Evidências crescentes demonstraram que instrumentos de propriedade intelectual estão entre as possíveis barreiras à produção local e ao fornecimento de vacinas e tratamentos para COVID-19 nos países. Por exemplo, a Moderna conseguiu na África do Sul patentes abrangentes sobre a tecnologia de vacinas de mRNA, o que apresenta riscos legais para produtores alternativos que pretendam levar suas vacinas ao mercado.
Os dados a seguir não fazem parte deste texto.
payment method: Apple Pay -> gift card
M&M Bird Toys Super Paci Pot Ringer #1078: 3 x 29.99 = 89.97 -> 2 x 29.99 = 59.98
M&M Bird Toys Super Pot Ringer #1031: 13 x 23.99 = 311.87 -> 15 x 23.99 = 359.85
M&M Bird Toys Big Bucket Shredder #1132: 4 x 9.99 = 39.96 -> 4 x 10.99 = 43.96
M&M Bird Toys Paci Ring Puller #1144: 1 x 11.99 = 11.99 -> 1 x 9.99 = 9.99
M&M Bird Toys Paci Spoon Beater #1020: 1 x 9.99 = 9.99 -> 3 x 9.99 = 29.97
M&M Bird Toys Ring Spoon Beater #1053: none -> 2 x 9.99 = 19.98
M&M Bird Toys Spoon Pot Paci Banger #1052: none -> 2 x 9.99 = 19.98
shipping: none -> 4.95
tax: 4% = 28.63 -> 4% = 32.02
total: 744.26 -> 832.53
Dadas as desigualdades gritantes no acesso a vacinas, medicamentos e testes da COVID-19, MSF destacou claramente que a suspensão de patentes deve abranger não apenas vacinas, mas todas as tecnologias médicas essenciais, incluindo tratamentos e diagnósticos, e que a duração da suspensão seja de pelo menos cinco anos para permitir que a fabricação e o fornecimento de ferramentas médicas da COVID-19, incluindo materiais e componentes necessários, sejam preparados, ampliados, diversificados e mantidos.

“Nossa experiência trabalhando em emergências de saúde pública e em algumas das situações mais difíceis do mundo deixou claro que o diagnóstico e o tratamento são essenciais para a prevenção e mitigação de doenças infecciosas e, mais fundamentalmente, para salvar vidas”, disse Hu. “Uma suspensão focada apenas em vacinas, ignorando outras ferramentas médicas da COVID-19, será um fracasso”.